Bitcoin and cryptocurrencies should be recognised as normal currency for GST purposes, not an intangible asset as classified by the ATO, according to a Senate committee.
The Senate economics references committee today tabled its report into digital currencies like Bitcoin and their use in Australia following ten months of consultation.
The inquiry focused on options for regulation of digital currencies, their potential to disrupt the financial sector, and the use of anonymous currencies for criminal ends.
Importantly, the committee was also tasked with looking into the ATO's August 2014 guidance that Bitcoin and others would be treated the same as the tax office treats non-currency assets.
It meant non-commercial trades would only attract a capital gains tax bill when they meet a $10,000 threshold.
But it also meant individuals and businesses would be charged GST when buying digital currency, and businesses would charge GST when supplying it.

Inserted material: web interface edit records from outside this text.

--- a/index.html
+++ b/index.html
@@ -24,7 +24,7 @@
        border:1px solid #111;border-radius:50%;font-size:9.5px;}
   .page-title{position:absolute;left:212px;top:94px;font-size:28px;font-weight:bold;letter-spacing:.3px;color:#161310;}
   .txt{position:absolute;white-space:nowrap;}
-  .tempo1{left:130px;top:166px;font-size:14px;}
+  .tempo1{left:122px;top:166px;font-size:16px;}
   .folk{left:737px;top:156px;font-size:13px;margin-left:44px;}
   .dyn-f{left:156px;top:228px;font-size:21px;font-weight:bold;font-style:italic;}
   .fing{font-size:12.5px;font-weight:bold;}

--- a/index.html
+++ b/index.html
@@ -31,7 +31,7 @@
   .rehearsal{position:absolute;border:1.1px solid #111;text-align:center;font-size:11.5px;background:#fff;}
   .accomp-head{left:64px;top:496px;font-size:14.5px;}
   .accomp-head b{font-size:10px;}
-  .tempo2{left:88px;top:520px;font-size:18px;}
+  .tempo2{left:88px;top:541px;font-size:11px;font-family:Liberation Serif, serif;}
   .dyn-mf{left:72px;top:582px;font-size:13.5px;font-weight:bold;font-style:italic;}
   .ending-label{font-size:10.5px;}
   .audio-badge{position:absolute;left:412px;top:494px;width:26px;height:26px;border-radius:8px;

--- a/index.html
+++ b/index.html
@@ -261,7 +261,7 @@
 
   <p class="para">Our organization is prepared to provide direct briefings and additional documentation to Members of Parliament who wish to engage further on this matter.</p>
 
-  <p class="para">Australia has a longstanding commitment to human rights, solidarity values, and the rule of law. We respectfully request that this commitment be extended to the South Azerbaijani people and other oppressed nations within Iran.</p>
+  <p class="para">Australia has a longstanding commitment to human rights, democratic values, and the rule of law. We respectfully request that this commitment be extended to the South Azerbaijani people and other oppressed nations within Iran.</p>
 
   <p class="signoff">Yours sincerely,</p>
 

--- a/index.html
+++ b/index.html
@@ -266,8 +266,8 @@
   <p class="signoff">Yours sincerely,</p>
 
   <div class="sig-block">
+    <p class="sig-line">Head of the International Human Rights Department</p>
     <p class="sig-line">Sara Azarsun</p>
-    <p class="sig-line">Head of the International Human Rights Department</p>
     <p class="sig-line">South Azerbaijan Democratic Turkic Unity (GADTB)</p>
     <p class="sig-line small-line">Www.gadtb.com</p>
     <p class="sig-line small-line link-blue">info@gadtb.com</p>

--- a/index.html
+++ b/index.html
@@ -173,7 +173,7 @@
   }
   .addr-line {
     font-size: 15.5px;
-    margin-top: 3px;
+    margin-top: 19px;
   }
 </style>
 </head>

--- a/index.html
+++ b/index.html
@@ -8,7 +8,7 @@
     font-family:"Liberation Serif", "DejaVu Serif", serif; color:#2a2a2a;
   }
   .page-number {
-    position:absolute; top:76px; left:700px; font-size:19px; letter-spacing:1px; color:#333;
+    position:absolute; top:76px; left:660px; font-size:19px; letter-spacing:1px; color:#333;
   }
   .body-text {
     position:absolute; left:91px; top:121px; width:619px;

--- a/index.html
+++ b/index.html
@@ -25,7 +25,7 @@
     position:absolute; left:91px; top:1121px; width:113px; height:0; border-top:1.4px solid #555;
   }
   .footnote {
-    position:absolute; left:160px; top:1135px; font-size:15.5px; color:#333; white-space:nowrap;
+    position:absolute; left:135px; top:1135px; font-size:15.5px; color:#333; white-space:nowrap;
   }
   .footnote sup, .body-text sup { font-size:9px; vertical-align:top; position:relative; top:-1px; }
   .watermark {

Digital currency advocates raised concerns that by treating Bitcoin transactions as barter arrangements, GST would be applied twice in one transaction - to the goods/ service being provided and also to the supply of the digital currency used as payment.
While the Bitcoin community accepted its obligation to pay capital gains tax on investment profits, the senate committee said, its point of contention to the ATO ruling was that the industry was being rendered uncompetitive because of the additional GST being levied on it.
The committee therefore today recommended Bitcoin and its ilk be recognised as a regular currency.
"The current treatment of digital currency transactions as barter transactions creates a double taxation effect that has placed an additional burden on Australian digital currency businesses," it wrote.
"The committee received evidence from the ATO advising that amendments to both the legislation and regulations would be necessary in order to change the current GST treatment of digital currencies."
As such, the government should amend the definition of money in the GST Tax Act to include digital currencies, it said.
Following 48 submissions from the likes of Westpac, the RBA, AFP and ATO, the committee said additional investigation would be needed before Bitcoin can be fully regulated in Australia.
It recommended further inquiry into the treatment of Bitcoin for income and fringe benefits tax as well as the establishment of a 'digital economy taskforce' to investigate how Bitcoin is being used and its associated risks.
The committee's recommendation - should it be actioned - would bring Australia in line with the United Kingdom, which recently exempted digital currency from its value-added tax (VAT).